One thing is for sure, though: a “great” movie doesn’t necessarily mean it is a “favorite” movie. While I struggle staying alive watching Gone with the Wind, I take a break with my favorite (bad) movie, Weekend at Bernie’s and laugh with the dead.

A “favorite” movie is a best friend, a landmark in time, and a place you first lost yourself while watching it. Your favorite movie is a part of you, almost like a prayer, meditation, or frozen time sanctuary.

In several cases, a favorite movie is for turning off the brain. Like soul medicine, it aids the laughing, crying, and being we need after work, between kids, or before bed. There’s no expectation or judgment. The favorite movie, in return, offers us an unconditional reprieve.  

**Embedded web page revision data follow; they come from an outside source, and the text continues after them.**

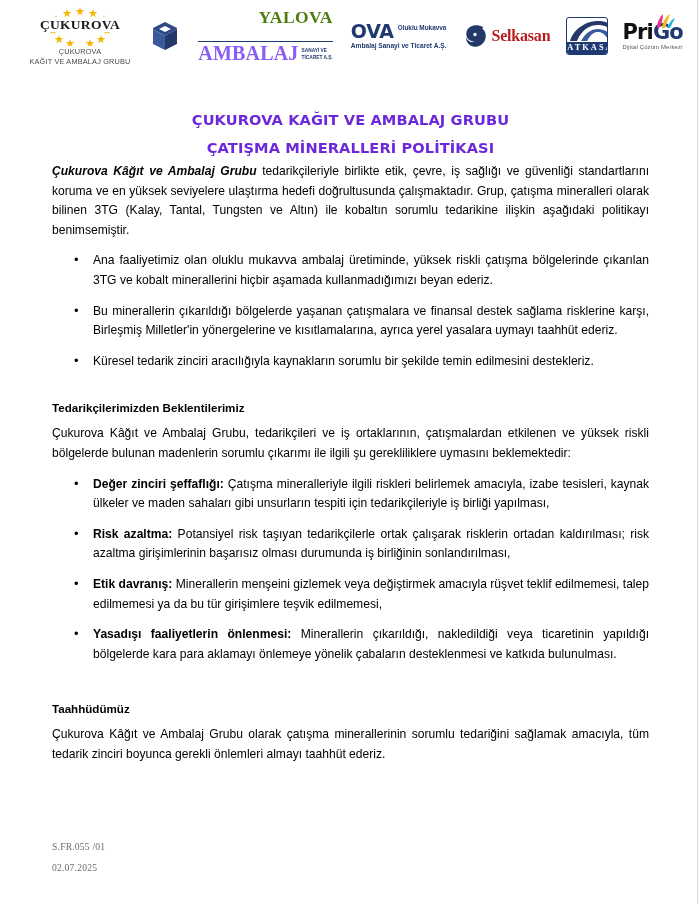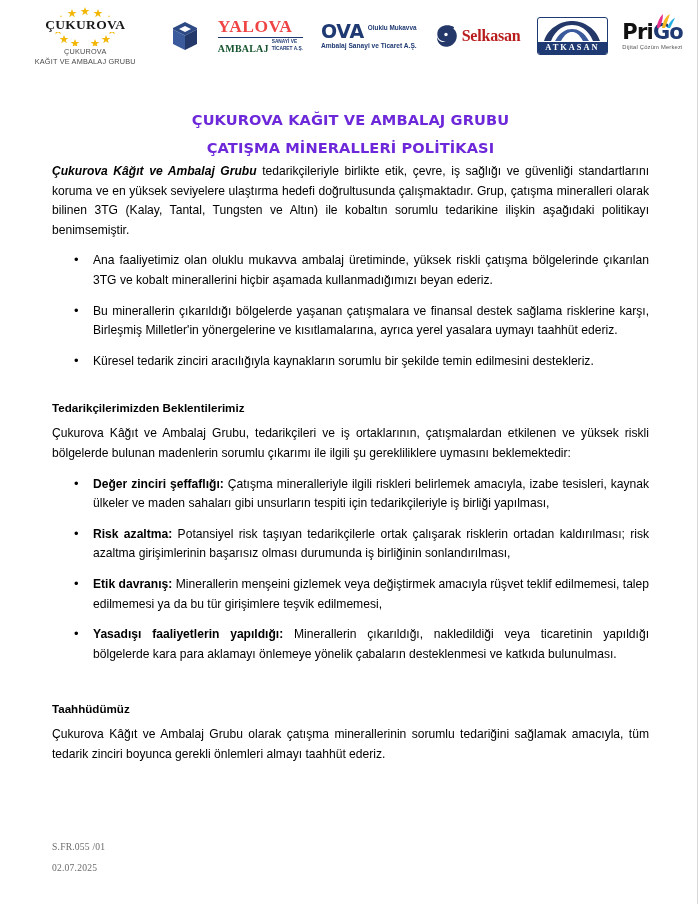--- a/index.html
+++ b/index.html
@@ -101,36 +101,37 @@
     margin-top: 2px;
     white-space: nowrap;
   }
 
   
   .logo-yalova { margin-right: 18px; line-height: 1; }
   .yal-top {
     font-family: "Liberation Serif", serif;
     font-weight: bold;
     font-size: 17.5px;
-    color: #ef4444;
+    color: #4d7c0f;
     letter-spacing: 0.4px;
     border-bottom: 1.5px solid #1f3a72;
-    padding-bottom: 1px;
+    padding-bottom: 14px;
+    text-align: right;
   }
   .yal-row {
     display: flex;
     align-items: flex-end;
     gap: 3px;
     margin-top: 1px;
   }
   .yal-bottom {
     font-family: "Liberation Serif", serif;
     font-weight: bold;
-    font-size: 10px;
-    color: #14532d;
+    font-size: 20px;
+    color: #8b5cf6;
     letter-spacing: 0.2px;
   }
   .yal-tiny {
     font-size: 4.8px;
     font-weight: bold;
     color: #1f3a72;
     line-height: 5.6px;
     white-space: nowrap;
     padding-bottom: 2px;
   }
@@ -423,21 +424,21 @@
       <li>
         <b>Değer zinciri şeffaflığı:</b><span> Çatışma mineralleriyle ilgili riskleri belirlemek amacıyla, izabe tesisleri, kaynak ülkeler ve maden sahaları gibi unsurların tespiti için tedarikçileriyle iş birliği yapılması,</span>
       </li>
       <li>
         <b>Risk azaltma:</b><span> Potansiyel risk taşıyan tedarikçilerle ortak çalışarak risklerin ortadan kaldırılması; risk azaltma girişimlerinin başarısız olması durumunda iş birliğinin sonlandırılması,</span>
       </li>
       <li>
         <b>Etik davranış:</b><span> Minerallerin menşeini gizlemek veya değiştirmek amacıyla rüşvet teklif edilmemesi, talep edilmemesi ya da bu tür girişimlere teşvik edilmemesi,</span>
       </li>
       <li>
-        <b>Yasadışı faaliyetlerin yapıldığı:</b><span> Minerallerin çıkarıldığı, nakledildiği veya ticaretinin yapıldığı bölgelerde kara para aklamayı önlemeye yönelik çabaların desteklenmesi ve katkıda bulunulması.</span>
+        <b>Yasadışı faaliyetlerin önlenmesi:</b><span> Minerallerin çıkarıldığı, nakledildiği veya ticaretinin yapıldığı bölgelerde kara para aklamayı önlemeye yönelik çabaların desteklenmesi ve katkıda bulunulması.</span>
       </li>
     </ul>
 
     <div class="sec-head" style="margin-top:38px">Taahhüdümüz</div>
 
     <p class="body para-after-head">Çukurova Kâğıt ve Ambalaj Grubu olarak çatışma minerallerinin sorumlu tedariğini sağlamak amacıyla, tüm tedarik zinciri boyunca gerekli önlemleri almayı taahhüt ederiz.</p>
 
   </div>
 
   <div class="footer">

Now that I have a two-year-old daughter and a seven-month-old daughter, my time to see new movies in the theatre is sparse. Therefore, I’m going to take some moments this summer to look back on my favorite movies that didn’t necessarily shape who I am but accompanied me along the way to today, just like a friend would.

Horror movies that I shouldn’t have seen so young will be in there. Some titles will have a cancel culture disclaimer attached. As a high school music teacher, I can’t wait to mention the soundtracks and film scores that connect with me. Some of my favorite movies will be stupid with no shame attached.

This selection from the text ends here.